China’s ambitious program to shift from coal to gas is showing more signs of stuttering as the province of Hebei this week stopped a program that envisaged the conversion of many coal-fired boilers to gas. The program has been shelved until 2020, when additional gas import capacity from Russia will be ready.

This is the latest indication that Beijing may have rushed into this shift, neglecting the fact that such a large-scale transition needs adequate gas distribution capacity. Last month, millions of people as well as some businesses in the northern parts of the country suffered electricity and heating shortages as Beijing ordered several million households plus a number of industrial businesses to switch from coal to gas for heating and electricity in an attempt to reduce pollution.

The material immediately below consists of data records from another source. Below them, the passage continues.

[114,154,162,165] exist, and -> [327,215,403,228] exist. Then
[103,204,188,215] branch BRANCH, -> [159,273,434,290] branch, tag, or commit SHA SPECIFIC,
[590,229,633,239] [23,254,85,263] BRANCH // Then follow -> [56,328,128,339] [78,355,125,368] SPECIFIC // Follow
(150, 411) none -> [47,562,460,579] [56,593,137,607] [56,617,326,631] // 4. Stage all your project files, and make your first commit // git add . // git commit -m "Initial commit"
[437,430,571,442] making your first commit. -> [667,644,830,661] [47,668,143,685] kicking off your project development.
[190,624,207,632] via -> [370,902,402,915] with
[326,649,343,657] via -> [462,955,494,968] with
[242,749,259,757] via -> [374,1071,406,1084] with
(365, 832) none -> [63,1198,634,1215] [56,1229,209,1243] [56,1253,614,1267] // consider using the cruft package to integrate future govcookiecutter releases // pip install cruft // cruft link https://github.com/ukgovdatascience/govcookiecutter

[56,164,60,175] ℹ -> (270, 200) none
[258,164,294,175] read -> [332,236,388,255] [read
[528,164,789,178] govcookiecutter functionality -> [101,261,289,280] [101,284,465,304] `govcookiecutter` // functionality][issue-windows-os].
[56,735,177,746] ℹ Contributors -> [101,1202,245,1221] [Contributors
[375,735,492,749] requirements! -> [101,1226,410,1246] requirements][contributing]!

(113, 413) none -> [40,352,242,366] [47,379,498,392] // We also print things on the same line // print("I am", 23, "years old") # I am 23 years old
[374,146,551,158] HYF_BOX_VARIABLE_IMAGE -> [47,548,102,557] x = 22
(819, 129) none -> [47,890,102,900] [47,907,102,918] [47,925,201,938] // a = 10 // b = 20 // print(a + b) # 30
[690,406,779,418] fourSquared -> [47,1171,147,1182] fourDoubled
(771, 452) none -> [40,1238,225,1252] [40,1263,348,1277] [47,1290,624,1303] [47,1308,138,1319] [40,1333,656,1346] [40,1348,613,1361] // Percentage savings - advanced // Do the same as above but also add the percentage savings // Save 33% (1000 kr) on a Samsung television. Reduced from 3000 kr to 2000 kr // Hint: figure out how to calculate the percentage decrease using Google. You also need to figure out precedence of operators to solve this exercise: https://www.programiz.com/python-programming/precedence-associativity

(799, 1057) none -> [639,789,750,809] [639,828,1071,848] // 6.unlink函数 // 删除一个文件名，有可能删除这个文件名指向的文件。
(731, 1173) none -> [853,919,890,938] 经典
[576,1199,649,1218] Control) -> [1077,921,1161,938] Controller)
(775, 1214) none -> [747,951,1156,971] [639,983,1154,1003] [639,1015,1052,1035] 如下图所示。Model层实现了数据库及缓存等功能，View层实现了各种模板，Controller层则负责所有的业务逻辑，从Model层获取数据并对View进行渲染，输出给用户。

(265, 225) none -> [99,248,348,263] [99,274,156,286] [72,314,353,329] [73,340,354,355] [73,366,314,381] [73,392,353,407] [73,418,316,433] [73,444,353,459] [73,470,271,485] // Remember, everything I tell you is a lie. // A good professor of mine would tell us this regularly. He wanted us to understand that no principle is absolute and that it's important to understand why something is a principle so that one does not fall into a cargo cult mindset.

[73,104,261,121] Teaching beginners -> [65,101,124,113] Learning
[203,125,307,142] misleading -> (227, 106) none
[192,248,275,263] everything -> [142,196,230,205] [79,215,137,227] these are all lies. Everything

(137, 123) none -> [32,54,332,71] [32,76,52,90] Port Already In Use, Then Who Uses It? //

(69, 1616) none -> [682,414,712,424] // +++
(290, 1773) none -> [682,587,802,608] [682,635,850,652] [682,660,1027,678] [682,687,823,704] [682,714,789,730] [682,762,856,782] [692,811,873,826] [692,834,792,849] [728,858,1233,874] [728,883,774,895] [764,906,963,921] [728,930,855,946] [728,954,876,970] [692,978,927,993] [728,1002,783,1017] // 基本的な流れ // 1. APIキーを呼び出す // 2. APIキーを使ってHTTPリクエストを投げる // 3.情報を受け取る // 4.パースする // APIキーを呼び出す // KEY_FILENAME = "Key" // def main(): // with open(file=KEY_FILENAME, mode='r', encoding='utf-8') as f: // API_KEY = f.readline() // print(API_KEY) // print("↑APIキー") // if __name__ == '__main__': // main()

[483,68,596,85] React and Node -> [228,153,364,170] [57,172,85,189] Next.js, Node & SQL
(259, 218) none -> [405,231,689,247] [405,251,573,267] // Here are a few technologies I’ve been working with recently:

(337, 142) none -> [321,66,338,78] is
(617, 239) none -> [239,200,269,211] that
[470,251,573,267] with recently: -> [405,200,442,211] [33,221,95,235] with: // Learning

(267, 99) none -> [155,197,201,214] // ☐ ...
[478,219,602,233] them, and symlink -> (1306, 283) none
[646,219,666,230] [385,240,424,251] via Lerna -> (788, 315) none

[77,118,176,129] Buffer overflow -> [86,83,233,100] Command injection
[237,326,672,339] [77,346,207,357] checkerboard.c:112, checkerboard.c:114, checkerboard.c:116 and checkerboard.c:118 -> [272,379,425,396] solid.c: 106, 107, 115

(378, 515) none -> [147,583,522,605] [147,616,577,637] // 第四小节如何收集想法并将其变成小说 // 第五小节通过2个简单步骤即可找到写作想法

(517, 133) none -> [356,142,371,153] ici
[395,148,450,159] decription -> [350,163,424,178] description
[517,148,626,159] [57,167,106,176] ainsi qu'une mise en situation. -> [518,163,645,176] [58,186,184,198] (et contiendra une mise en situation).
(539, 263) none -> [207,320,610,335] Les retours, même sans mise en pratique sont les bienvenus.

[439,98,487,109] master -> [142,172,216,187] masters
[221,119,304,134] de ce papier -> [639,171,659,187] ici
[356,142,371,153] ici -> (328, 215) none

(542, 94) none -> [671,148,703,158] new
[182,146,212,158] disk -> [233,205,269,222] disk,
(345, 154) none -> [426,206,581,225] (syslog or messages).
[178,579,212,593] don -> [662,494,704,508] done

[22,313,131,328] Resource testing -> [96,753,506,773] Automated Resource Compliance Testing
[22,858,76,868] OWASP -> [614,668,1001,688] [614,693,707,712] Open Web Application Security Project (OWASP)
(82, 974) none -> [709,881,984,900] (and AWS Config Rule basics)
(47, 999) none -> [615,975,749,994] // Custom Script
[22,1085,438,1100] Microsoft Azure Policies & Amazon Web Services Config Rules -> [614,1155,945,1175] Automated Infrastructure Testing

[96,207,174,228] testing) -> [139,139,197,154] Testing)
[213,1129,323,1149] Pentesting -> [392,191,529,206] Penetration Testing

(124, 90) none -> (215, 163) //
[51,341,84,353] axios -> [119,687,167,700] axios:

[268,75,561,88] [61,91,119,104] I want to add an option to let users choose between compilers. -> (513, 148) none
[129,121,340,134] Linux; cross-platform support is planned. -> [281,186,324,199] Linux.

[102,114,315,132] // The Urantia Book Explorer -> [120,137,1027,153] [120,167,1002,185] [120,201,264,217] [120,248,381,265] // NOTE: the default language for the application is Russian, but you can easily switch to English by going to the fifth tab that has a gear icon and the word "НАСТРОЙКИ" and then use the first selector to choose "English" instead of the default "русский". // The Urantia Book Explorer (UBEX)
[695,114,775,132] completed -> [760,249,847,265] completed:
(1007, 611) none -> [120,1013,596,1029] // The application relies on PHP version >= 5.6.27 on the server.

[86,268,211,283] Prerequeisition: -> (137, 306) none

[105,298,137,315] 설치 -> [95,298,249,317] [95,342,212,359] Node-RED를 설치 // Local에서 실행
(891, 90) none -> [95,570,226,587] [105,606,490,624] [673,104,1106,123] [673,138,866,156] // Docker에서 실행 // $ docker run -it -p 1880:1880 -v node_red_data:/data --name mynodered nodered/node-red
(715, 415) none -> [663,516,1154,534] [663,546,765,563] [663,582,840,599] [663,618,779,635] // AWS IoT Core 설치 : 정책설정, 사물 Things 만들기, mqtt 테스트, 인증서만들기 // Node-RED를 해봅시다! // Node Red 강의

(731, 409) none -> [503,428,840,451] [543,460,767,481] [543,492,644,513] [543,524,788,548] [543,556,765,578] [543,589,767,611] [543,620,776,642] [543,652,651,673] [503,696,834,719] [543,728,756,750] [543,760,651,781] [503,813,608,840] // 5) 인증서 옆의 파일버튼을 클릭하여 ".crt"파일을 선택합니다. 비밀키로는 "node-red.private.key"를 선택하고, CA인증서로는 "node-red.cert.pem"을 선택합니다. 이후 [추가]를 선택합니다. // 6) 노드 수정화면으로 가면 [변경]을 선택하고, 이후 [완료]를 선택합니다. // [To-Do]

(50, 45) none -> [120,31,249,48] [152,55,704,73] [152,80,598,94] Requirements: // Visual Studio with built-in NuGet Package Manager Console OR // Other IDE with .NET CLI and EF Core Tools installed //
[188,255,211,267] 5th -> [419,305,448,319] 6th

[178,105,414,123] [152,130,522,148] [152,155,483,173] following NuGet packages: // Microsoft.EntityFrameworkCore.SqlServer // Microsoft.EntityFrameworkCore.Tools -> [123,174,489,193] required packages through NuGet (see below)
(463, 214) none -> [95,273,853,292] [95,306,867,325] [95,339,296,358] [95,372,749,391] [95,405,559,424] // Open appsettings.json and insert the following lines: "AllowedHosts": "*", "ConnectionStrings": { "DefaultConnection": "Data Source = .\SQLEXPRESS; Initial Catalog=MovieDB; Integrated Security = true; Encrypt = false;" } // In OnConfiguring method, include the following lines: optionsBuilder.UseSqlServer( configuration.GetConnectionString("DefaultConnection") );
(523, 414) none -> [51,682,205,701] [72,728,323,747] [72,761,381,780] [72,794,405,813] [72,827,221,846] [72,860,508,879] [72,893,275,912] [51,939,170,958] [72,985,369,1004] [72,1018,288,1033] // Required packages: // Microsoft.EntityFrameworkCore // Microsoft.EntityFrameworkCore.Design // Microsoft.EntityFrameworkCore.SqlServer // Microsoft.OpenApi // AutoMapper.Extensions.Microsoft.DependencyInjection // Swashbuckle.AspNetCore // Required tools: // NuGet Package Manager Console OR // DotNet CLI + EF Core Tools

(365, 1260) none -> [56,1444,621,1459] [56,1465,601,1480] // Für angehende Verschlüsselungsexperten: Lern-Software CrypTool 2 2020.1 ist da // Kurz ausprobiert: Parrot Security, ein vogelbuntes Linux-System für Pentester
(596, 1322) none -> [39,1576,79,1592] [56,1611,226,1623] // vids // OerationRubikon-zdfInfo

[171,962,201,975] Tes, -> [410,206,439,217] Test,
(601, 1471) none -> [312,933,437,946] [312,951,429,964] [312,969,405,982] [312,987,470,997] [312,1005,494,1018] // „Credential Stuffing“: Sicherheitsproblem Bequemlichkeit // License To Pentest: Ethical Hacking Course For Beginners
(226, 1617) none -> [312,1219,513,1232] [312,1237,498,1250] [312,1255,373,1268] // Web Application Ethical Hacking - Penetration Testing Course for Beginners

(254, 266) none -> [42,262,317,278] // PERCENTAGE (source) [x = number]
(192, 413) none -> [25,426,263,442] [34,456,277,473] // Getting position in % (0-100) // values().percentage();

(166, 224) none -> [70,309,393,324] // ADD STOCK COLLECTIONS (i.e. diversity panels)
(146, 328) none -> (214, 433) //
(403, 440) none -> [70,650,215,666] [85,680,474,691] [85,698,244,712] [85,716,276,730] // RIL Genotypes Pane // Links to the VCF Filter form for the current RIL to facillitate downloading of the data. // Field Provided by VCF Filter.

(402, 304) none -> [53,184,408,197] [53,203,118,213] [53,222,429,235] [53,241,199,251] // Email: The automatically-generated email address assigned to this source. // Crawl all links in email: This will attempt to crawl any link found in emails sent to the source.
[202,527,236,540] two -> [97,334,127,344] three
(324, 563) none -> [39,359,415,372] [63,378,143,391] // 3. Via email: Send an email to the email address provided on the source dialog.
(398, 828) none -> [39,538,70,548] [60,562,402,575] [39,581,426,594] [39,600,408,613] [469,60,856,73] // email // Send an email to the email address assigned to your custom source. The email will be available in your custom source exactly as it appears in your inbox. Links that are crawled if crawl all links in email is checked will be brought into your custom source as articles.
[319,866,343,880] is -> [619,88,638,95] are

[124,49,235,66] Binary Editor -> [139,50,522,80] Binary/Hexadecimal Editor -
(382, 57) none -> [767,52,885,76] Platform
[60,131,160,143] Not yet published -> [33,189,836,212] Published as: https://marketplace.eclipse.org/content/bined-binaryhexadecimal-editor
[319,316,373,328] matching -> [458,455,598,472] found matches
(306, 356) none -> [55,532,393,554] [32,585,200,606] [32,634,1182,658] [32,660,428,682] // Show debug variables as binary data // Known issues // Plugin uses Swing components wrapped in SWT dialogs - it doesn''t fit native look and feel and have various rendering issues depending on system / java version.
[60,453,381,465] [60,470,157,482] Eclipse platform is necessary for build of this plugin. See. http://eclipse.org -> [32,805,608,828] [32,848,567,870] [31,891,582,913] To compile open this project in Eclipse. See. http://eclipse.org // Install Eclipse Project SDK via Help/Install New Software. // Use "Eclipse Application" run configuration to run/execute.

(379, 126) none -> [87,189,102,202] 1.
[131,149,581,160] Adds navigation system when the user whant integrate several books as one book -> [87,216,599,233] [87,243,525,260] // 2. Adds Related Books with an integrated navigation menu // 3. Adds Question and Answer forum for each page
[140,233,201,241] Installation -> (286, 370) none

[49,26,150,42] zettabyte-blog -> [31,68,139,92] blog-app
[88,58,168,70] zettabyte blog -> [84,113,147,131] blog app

Then earlier this month, four regional utilities warned in a letter to the government that there will be more shortages if Beijing doesn’t take care to increase the supply of coal and put a lid on fast-rising prices. “If the coal inventories don’t rise to a reasonable level by Spring Festival, then it will be really difficult to deal with the drop in temperatures in some key regions and in the winter heating regions,” the companies said.

Hebei has been at the forefront of the transition program because it is around Beijing and because its coal use was much higher than the national average, at 86.6 percent in 2015 versus a national average of 63 percent. Last year, the local authorities converted more than 2.5 million households to gas and electricity heating from coal as part of efforts to reduce its contribution to China’s pollution problem.

Yet, like elsewhere in China, Hebei has its problems with insufficient gas distribution infrastructure, which in December forced the government to allow the use of coal for heating purposes. According to gas suppliers, it was lack of communication between the government and the industry that led to these inadequacies as it led the government to underestimate demand.